There are some drawbacks of using the PEG ratio though. It doesn’t consider the very common situation of changing growth rates such as the forecast of the first three years at a very high growth rate followed by a sustainable but lower growth rate in the long term.
Hence, PEG-based investing can turn out to be even more rewarding if some other relevant parameters are also taken into consideration.
Here are the screening criteria for a winning strategy:
PEG Ratio less than X Industry Median
P/E Ratio (using F1) less than M Industry Median (for more accurate valuation purpose)
Zacks Rank of 1 (Strong Buy) or 2 (Buy) (Whether good market conditions or bad, stocks with a Zacks Rank #1 or 2 have a proven history of success.)
Market Capitalization greater than $1 Billion (This helps us to focus on companies that have strong liquidity.)

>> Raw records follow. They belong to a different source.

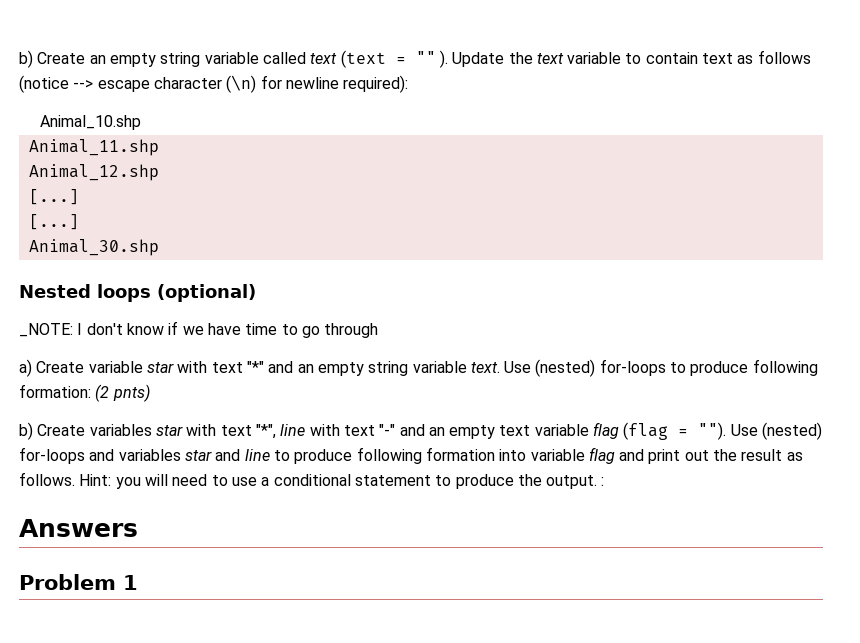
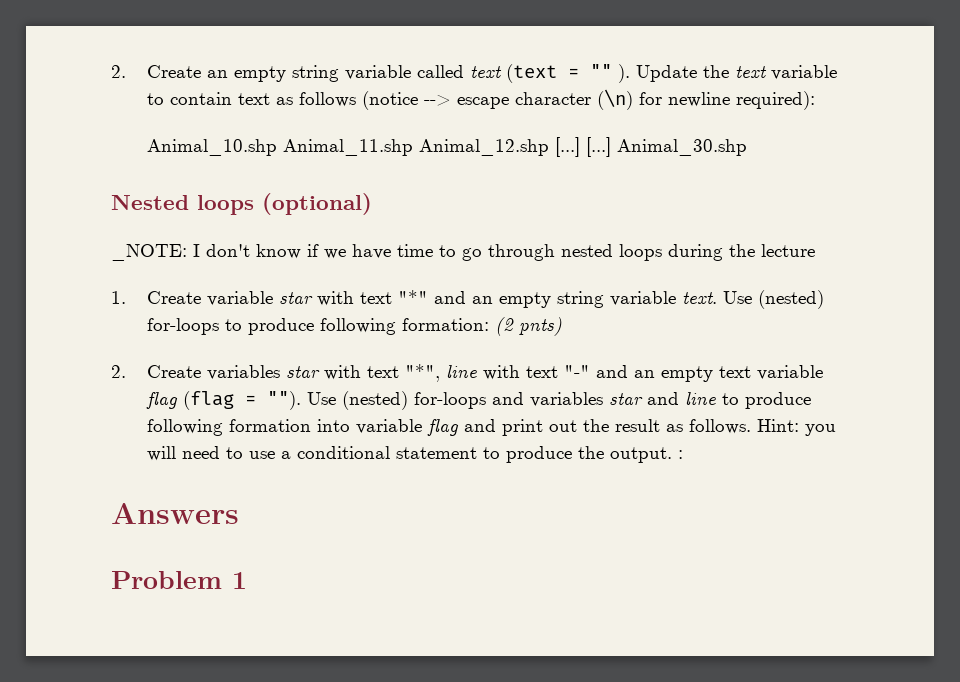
[19,50,33,68] b) -> [111,65,126,78] 2.
(141, 122) // -> (278, 147) none
(159, 147) // -> (414, 147) none
[28,189,79,205] [28,214,79,230] // [...] // [...] // -> [555,137,612,157] [...] [...]
[19,359,32,377] // a) -> [561,244,815,261] [111,291,126,304] nested loops during the lecture // 1.
[19,422,33,440] b) -> [111,365,126,378] 2.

Average 20 Day Volume greater than 50,000 (A substantial trading volume ensures that the stock is easily tradable.)
Percentage Change F1 Earnings Estimate Revisions (4 Weeks) greater than 5% (Upward estimate revisions add to the optimism, suggesting further bullishness.)
Value Score of less than or equal to B: Our research shows that stocks with a Style Score of A or B when combined with a Zacks Rank #1, 2 or 3 (Hold) offer the best upside potential.
Here are five of the 30 stocks that qualified the screening:
Chemours Co (NYSE:CC) is a leading player in the field of titanium technologies, fluoroproducts and chemical solutions, catering to a wide range of industries with market-defining products, application expertise and chemistry-based innovations. The company has an impressive expected five-year growth rate of 15.5%. The stock currently has a Value Score of A and sports a Zacks Rank #1.
Boise Cascade Co (NYSE:BBC) is one of the largest producers of engineered wood products and plywood in North America and a U.S. wholesale distributor of building products. Apart from a discounted PEG and P/E, the stock holds a Zacks Rank #1 and a Value Score of B.
Louisiana-Pacific Corporation (NYSE:LPX): This is a renowned building products solutions company that manufactures and delivers advanced engineered and innovative building products. The company has operations in the United States, Canada, Chile and Brazil. The stock also can be an impressive value investment pick with its Zacks Rank #1 and Value Score of B. Apart from a discounted PEG and P/E, the stock also has an impressive long-term historical growth rate of 88%.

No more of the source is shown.